*** Block opens ***

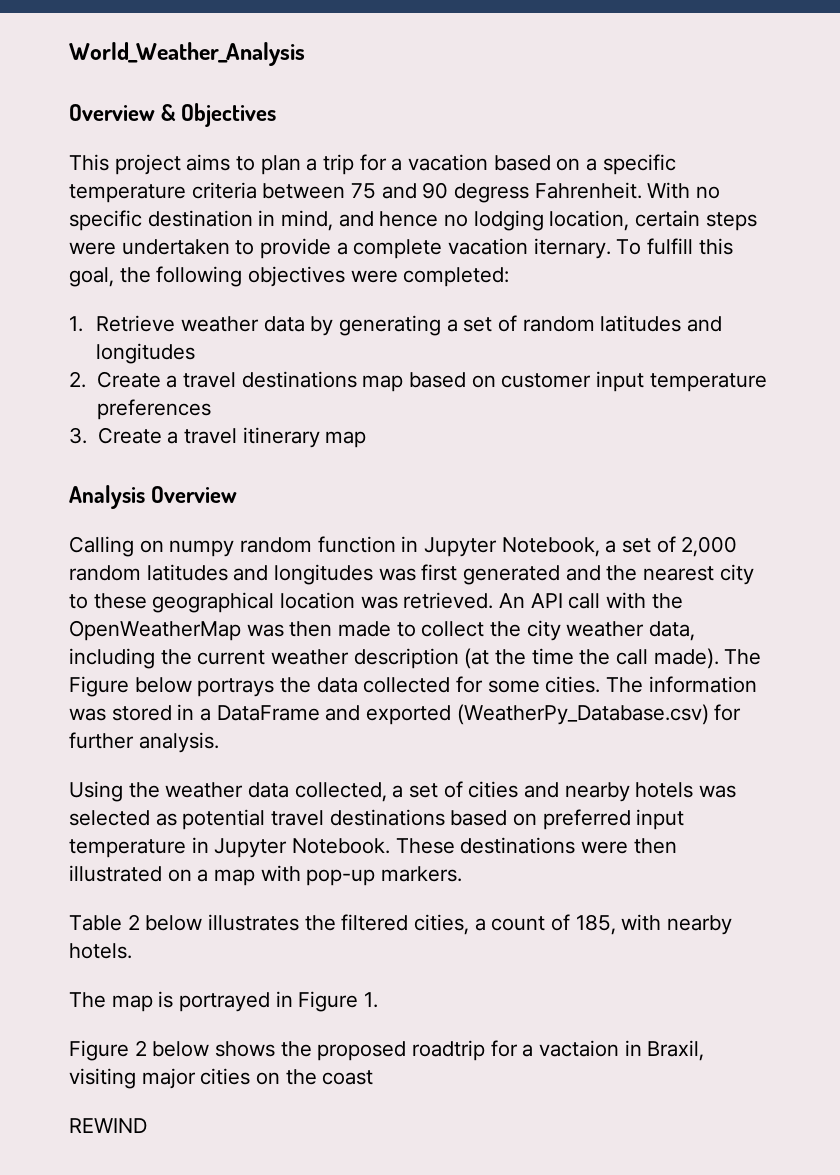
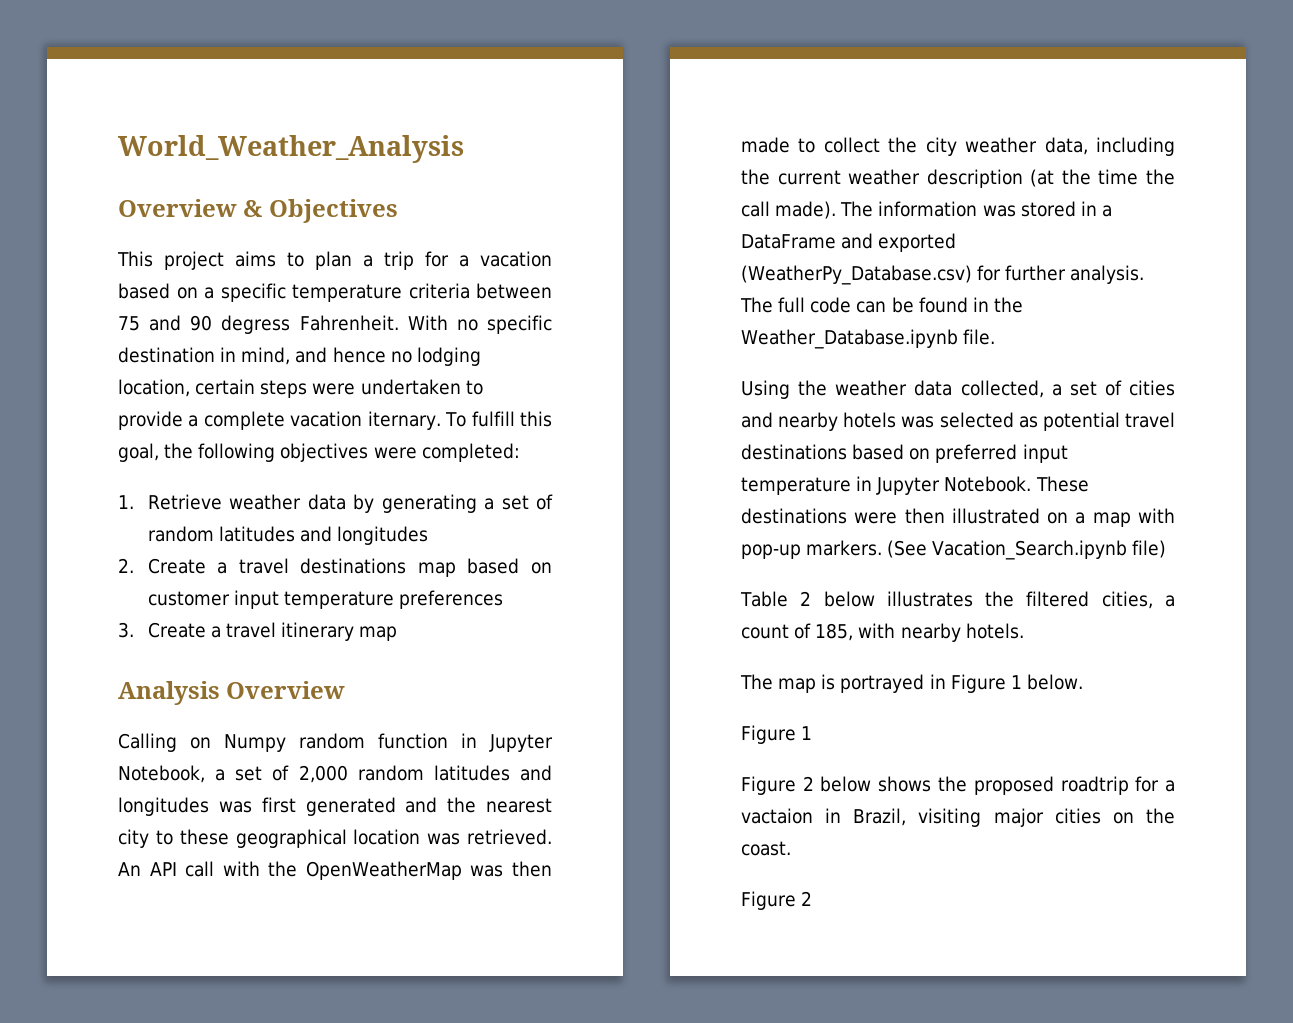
- Calling on numpy random function in Jupyter Notebook, a set of 2,000 random latitudes and longitudes was first generated and the nearest city to these geographical location was retrieved.
+ Calling on Numpy random function in Jupyter Notebook, a set of 2,000 random latitudes and longitudes was first generated and the nearest city to these geographical location was retrieved.
- The Figure below portrays the data collected for some cities. The information was stored in a DataFrame and exported (WeatherPy_Database.csv) for further analysis.
+ The information was stored in a DataFrame and exported (WeatherPy_Database.csv) for further analysis. The full code can be found in the Weather_Database.ipynb file.
+ (See Vacation_Search.ipynb file)
- The map is portrayed in Figure 1.
+ The map is portrayed in Figure 1 below.
+ Figure 1
- Figure 2 below shows the proposed roadtrip for a vactaion in Braxil, visiting major cities on the coast
- REWIND
+ Figure 2 below shows the proposed roadtrip for a vactaion in Brazil, visiting major cities on the coast.
+ Figure 2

*** Block closes ***

# Your goal
Print each of the records above exactly as written, leaving no picture in the copy.

# Answer to this problem
- Calling on numpy random function in Jupyter Notebook, a set of 2,000 random latitudes and longitudes was first generated and the nearest city to these geographical location was retrieved.
+ Calling on Numpy random function in Jupyter Notebook, a set of 2,000 random latitudes and longitudes was first generated and the nearest city to these geographical location was retrieved.
- The Figure below portrays the data collected for some cities. The information was stored in a DataFrame and exported (WeatherPy_Database.csv) for further analysis.
+ The information was stored in a DataFrame and exported (WeatherPy_Database.csv) for further analysis. The full code can be found in the Weather_Database.ipynb file.
+ (See Vacation_Search.ipynb file)
- The map is portrayed in Figure 1.
+ The map is portrayed in Figure 1 below.
+ Figure 1
- Figure 2 below shows the proposed roadtrip for a vactaion in Braxil, visiting major cities on the coast
- REWIND
+ Figure 2 below shows the proposed roadtrip for a vactaion in Brazil, visiting major cities on the coast.
+ Figure 2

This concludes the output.